During the work on the De revolutionibus autograph, the section and leaves accumulated by Copernicus did not have a binding. Presumably – according to the customs prevailing in that era – Copernicus stored loose sections of his work in a cover such as a bag, envelope, or folder made of leather or parchment. It could also have been a box or chest. This is indicated by the significantly greater dirtiness of the external leaves of the sections, which was the result of their separate storage.

The cover of the manuscript consists of 4 protective leaves (a, b, c, and d) and 2 endpapers. However, it is more accurate to consider that the manuscript has an endpaper and protective leaf a at the beginning and protective leaf e and endpaper at the end because leaves b and c are not strictly protective leaves but substitutes for a title page.

Leaf a was made from paper A, while cards b, c, and e were made from paper B.

The watermark of paper A depicts a large letter P, split at the bottom, with a rosette above it in the form of a four-petaled flower on a single stem. Below the letter is a faint drawing of an object – either a trumpet or a pine cone. In Briquet's catalog, the watermark most similar is cataloged as number 8,833.
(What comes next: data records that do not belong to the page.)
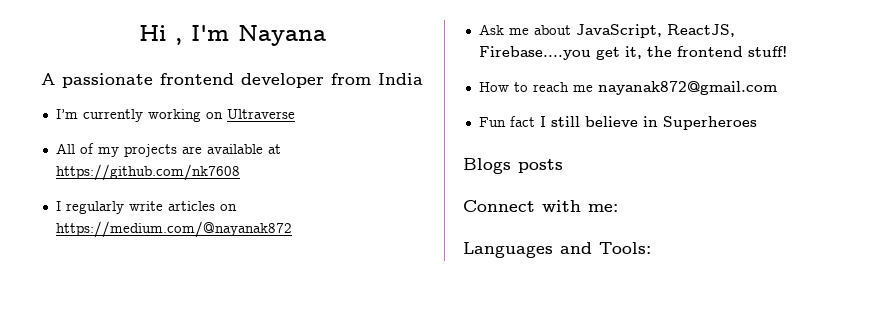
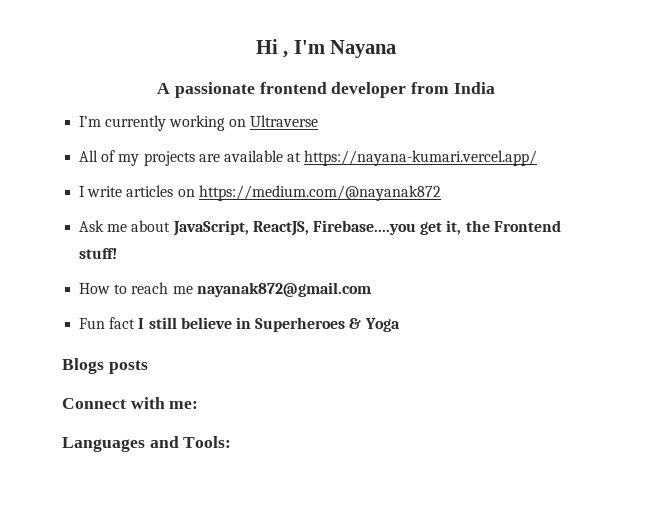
[55,164,240,181] [55,201,124,214] https://github.com/nk7608 // I regularly -> [304,150,538,166] [79,186,86,197] https://nayana-kumari.vercel.app/ // I
[676,46,743,57] frontend -> [493,220,561,232] Frontend
(757, 123) none -> [349,318,400,332] & Yoga

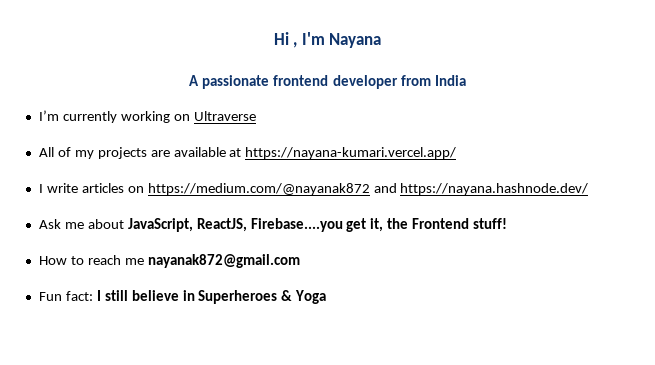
(441, 193) none -> [373,183,589,195] and https://nayana.hashnode.dev/
[109,317,136,329] fact -> [65,291,93,301] fact:
[62,358,148,374] [62,397,199,409] [62,436,232,452] // Blogs posts // Connect with me: // Languages and Tools: -> (327, 297) none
The watermark of paper B depicts a heraldic shield cut by a horizontal band, above which is a rod pointing upwards topped with a three-leaf clover entwined by a snake sticking out its long tongue. In Briquet's catalog, the watermark most similar is cataloged as number 1,451.
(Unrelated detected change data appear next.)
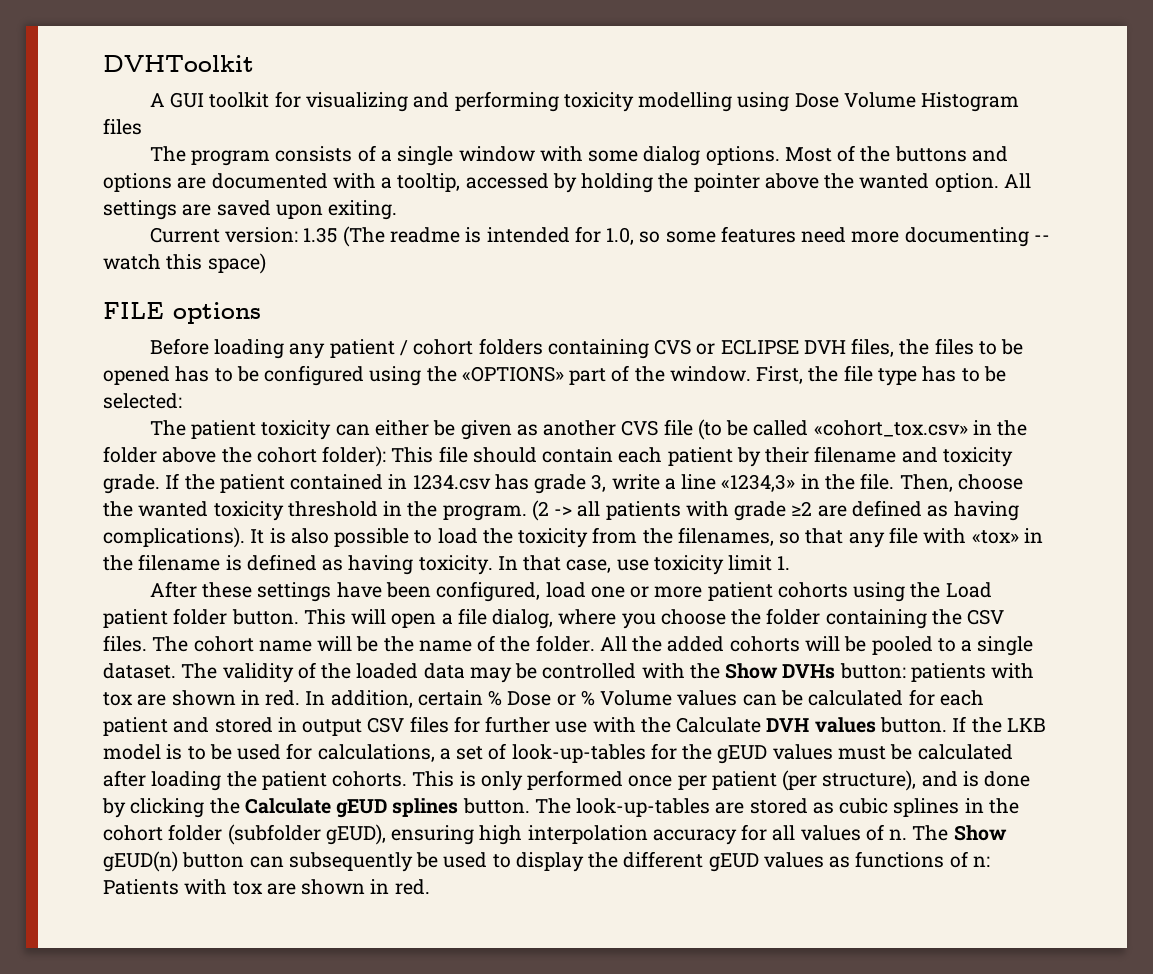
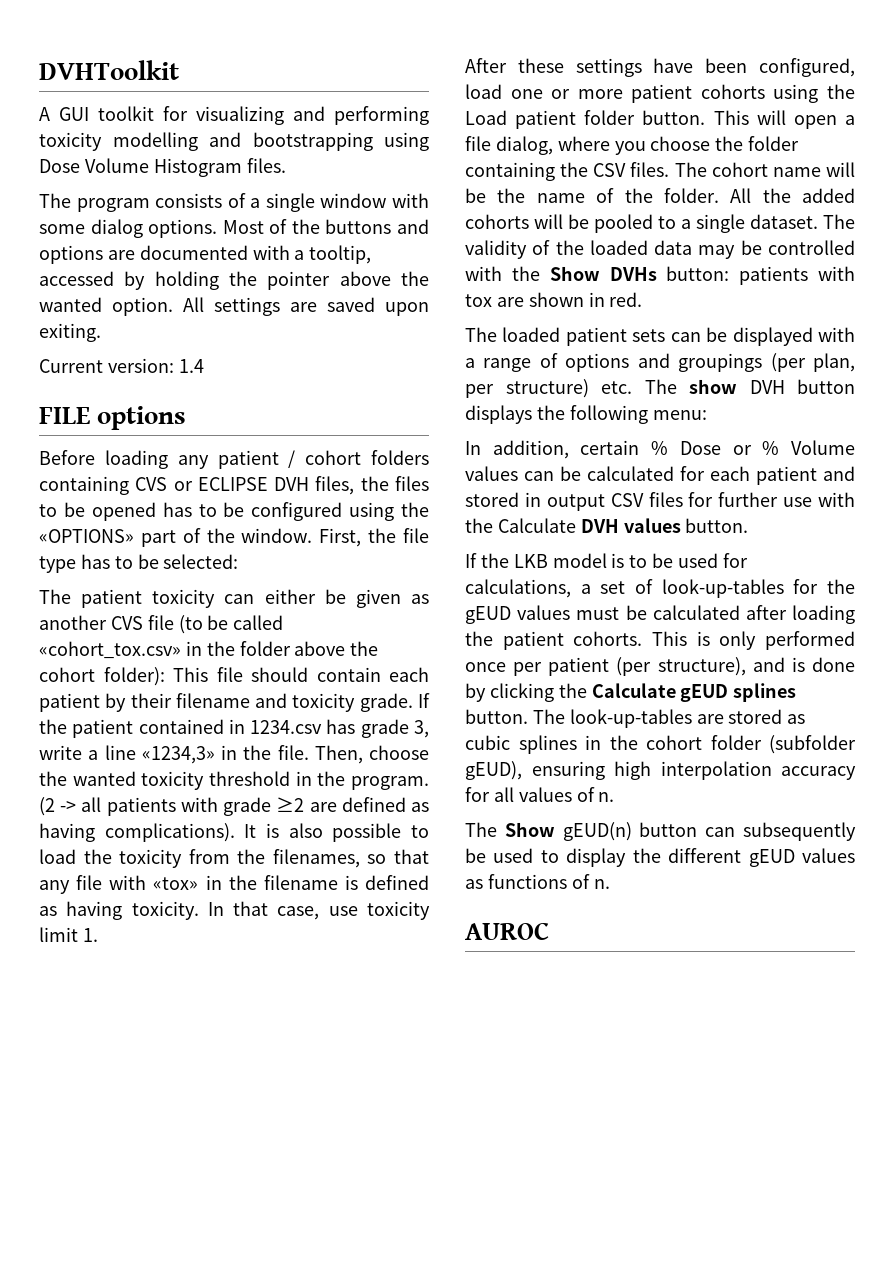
(733, 102) none -> [209,132,373,151] and bootstrapping
[103,118,142,135] files -> [246,158,286,173] files.
[303,226,1050,247] [103,253,266,274] 1.35 (The readme is intended for 1.0, so some features need more documenting -- watch this space) -> [178,359,204,373] 1.4
(301, 698) none -> [465,327,856,346] [465,353,855,372] [465,379,855,398] [465,405,707,424] // The loaded patient sets can be displayed with a range of options and groupings (per plan, per structure) etc. The show DVH button displays the following menu: //
(947, 725) none -> (749, 525) //
(908, 834) none -> (615, 797) //
[972,856,990,867] [103,879,430,895] n: Patients with tox are shown in red. -> [593,879,610,889] [465,922,549,940] n. // AUROC

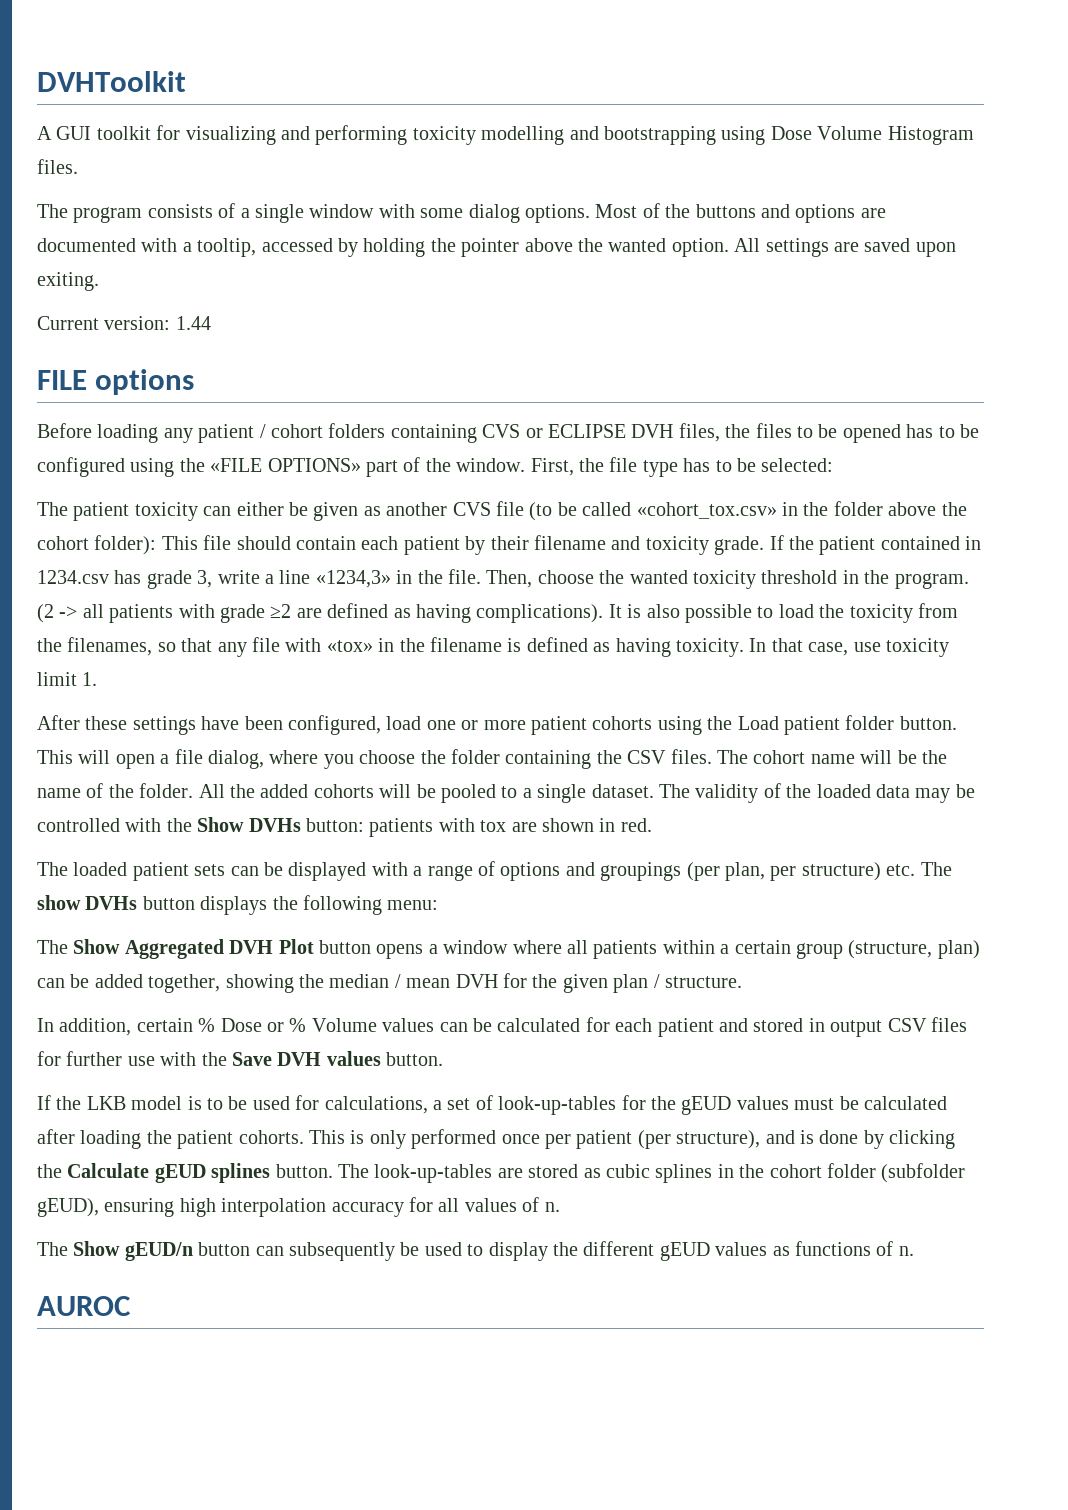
[178,359,204,373] 1.4 -> [175,316,211,330] 1.44
[39,529,134,543] «OPTIONS» -> [210,458,361,472] «FILE OPTIONS»
[749,380,785,394] DVH -> [85,896,138,910] DVHs
(707, 415) none -> [37,939,980,959] [37,973,742,993] // The Show Aggregated DVH Plot button opens a window where all patients within a certain group (structure, plan) can be added together, showing the median / mean DVH for the given plan / structure.
[497,518,576,533] Calculate -> [232,1052,272,1066] Save
[562,822,632,841] gEUD(n) -> [124,1242,193,1261] gEUD/n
These papers date from 1580 to 1600 and originate from Württemberg paper mills.

During conservation work, after removing the endpaper, it was discovered that the cover made of cardboard consisting of parchment pulp under an external parchment cover contained a parchment document of Emperor Maximilian II from 1566 and a corrected printout of De inquisitione Hispanica, Heidelberg 1603.

The fact that correction leaves of a book published in 1603 were found inside the cover proves that the cover certainly was not made before that year, and at the same time, its creation could not have been too far from the 1603/1604 transition.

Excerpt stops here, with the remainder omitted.